McCabe told Irish police investigators that he worked as a priest in California from 1983 to 1988, the same year he left the priesthood, according to court documents.
Quiet life in Alameda
In Alameda, McCabe lived a quiet life. Owing to his small stature, he was known as the "leprechaun of the neighborhood" on a quiet cul-de-sac overlooking one of Alameda's finger-like lagoons.
His two-story, wood-frame home on Walnut Street has lava rocks and a fountain out front. Neighbors said the white-haired McCabe liked to point out ducks swimming in the adjacent lagoon and practiced meditative martial arts in a driveway overlooking the water.
"He's a lovely person. I'm surprised," said neighbor Catalina Madrinan, 35. "You really don't know what's in a person's past. How would you know?"
McCabe spent much of the past two decades as a social worker for the elderly until he recently retired because of failing health. Officials at Waters Edge Lodge on Island Drive confirmed Tuesday that McCabe had worked at the center for at least a decade, helping to lead seniors in recreational activities.
"He lived a peaceful life," said his attorney in the extradition matter, David Cohen.
Cohen said Irish investigators came to the United States in 2007 and questioned McCabe for three days about the abuse allegations, giving him no food or water and no access to an attorney. Cohen attacked the credibility of McCabe's accusers.

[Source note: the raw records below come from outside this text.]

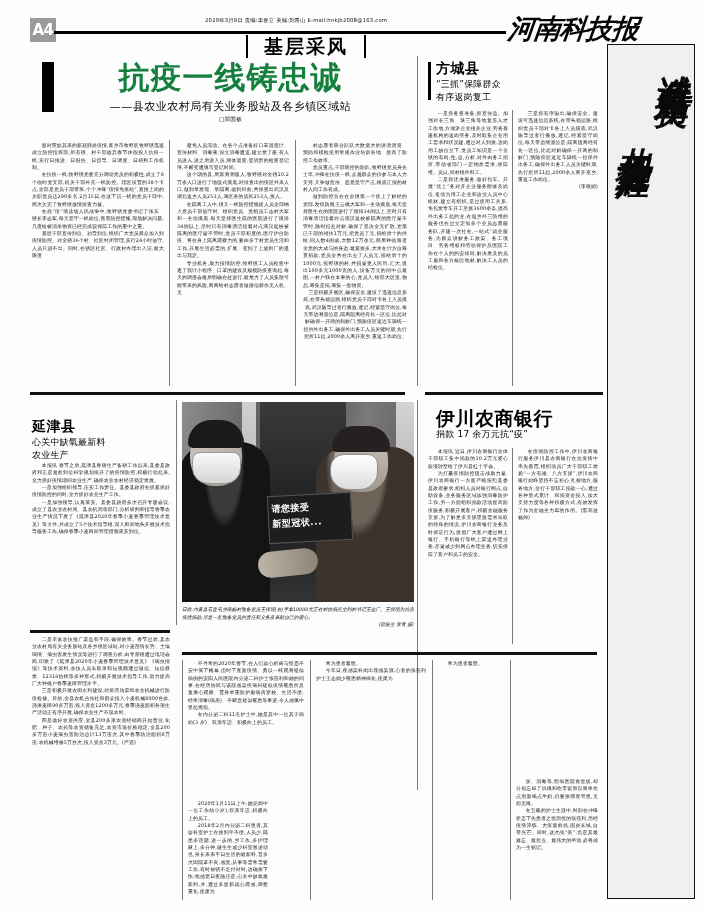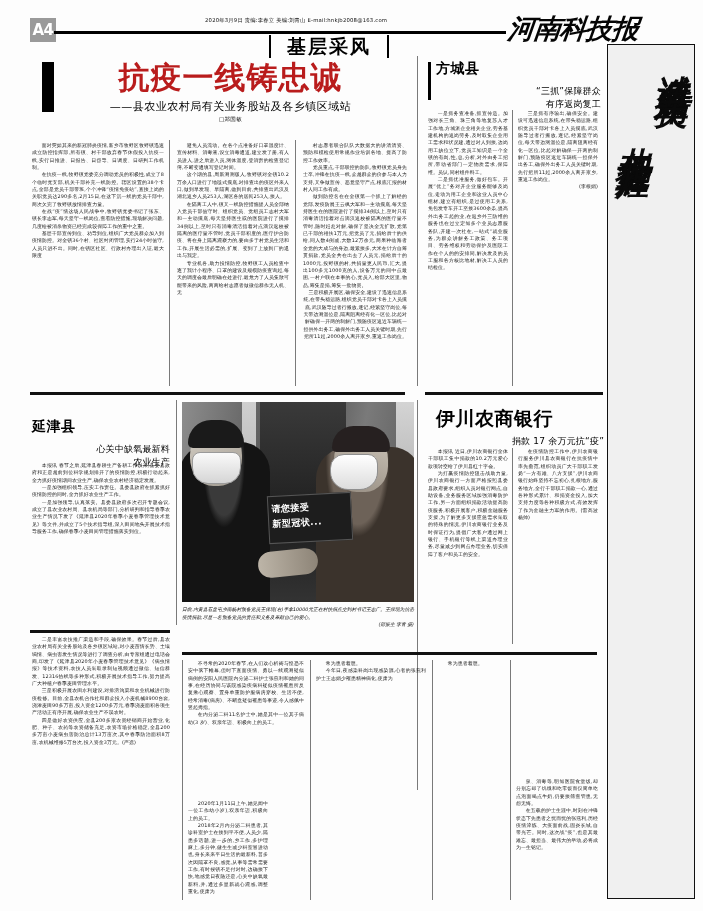--- a/index.html
+++ b/index.html
@@ -68,21 +68,21 @@
     font-style: italic;
     letter-spacing: -1px;
     line-height: 38px;
     color: #050505;
     transform: skewX(-6deg);
   }
 
   
   .section-banner {
     position: absolute;
-    left: 269px; top: 33px;
+    left: 246px; top: 33px;
     width: 120px; height: 26px;
     text-align: center;
   }
   .section-banner .txt {
     font-family: "DejaVu Serif", serif;
     font-size: 19px;
     font-weight: bold;
     letter-spacing: 2px;
     line-height: 26px;
   }
@@ -153,21 +153,21 @@
     background: #000;
   }
   .lead-title {
     font-family: "DejaVu Serif", serif;
     font-weight: bold;
     font-size: 31px;
     letter-spacing: 1px;
     text-align: center;
     line-height: 42px;
     margin-left: 26px;
-    color: #b91c1c;
+    color: #15803d;
   }
   .lead-sub {
     font-family: "DejaVu Sans", sans-serif;
     font-size: 11px;
     text-align: center;
     margin-left: 26px;
     margin-top: 1px;
     letter-spacing: 0.5px;
   }
   .byline {
@@ -184,22 +184,21 @@
     font-weight: bold;
     font-size: 14px;
     letter-spacing: 0.5px;
     line-height: 17px;
   }
   .subhead-deck {
     font-family: "DejaVu Sans", sans-serif;
     font-size: 9px;
     line-height: 12.5px;
     letter-spacing: 0.2px;
-    margin-top: 8px;
-    text-align: right;
+    margin-top: 1px;
   }
   .subhead-rulebar {
     position: absolute;
     width: 2.5px;
     background: #000;
   }
 
   
   .big-head {
     font-family: "DejaVu Serif", serif;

He said his client should be released because he survived a quintuple bypass, suffers from diabetes and has an enlarged prostate. "He's deteriorating in jail," Cohen said. McCabe is incarcerated on a no-bail hold.
Federal prosecutors said the jail where McCabe is housed can adequately monitor McCabe's health problems. They described the former priest as a vigorously healthy retiree who practiced yoga four times a week and had recently taken up qigong, a Chinese healing art.
During his interview at the Alameda Police Station, Irish investigators said, McCabe did not admit abusing anyone but said he had a fetish for formal shirts and ties worn by young boys, saying, "I got satisfaction from an embrace and being close to a boy."
Facing 10 years if convicted
Irish investigators first filed warrants for McCabe's arrest in October. He faces 10 years in prison if convicted.
In court documents, Irish authorities said McCabe met two of his alleged victims, who ranged from ages 11 to 14, at a Catholic school in Dublin where he taught. In two other incidents, the alleged abuses took place inside McCabe's home, which adjoined a cathedral.
In one case, Irish police allege McCabe introduced himself to a boy who had just attended confession, then sat down to say his prayers. According to court documents, McCabe then forced himself on the boy in an adjoining hallway.
The first official claims of abuse against McCabe surfaced in 1988, after his alleged victims became adults and approached authorities. The U.S. attorney's office said McCabe had already left Ireland, and prosecutors there "declined to pursue a case because McCabe was unavailable for police interview."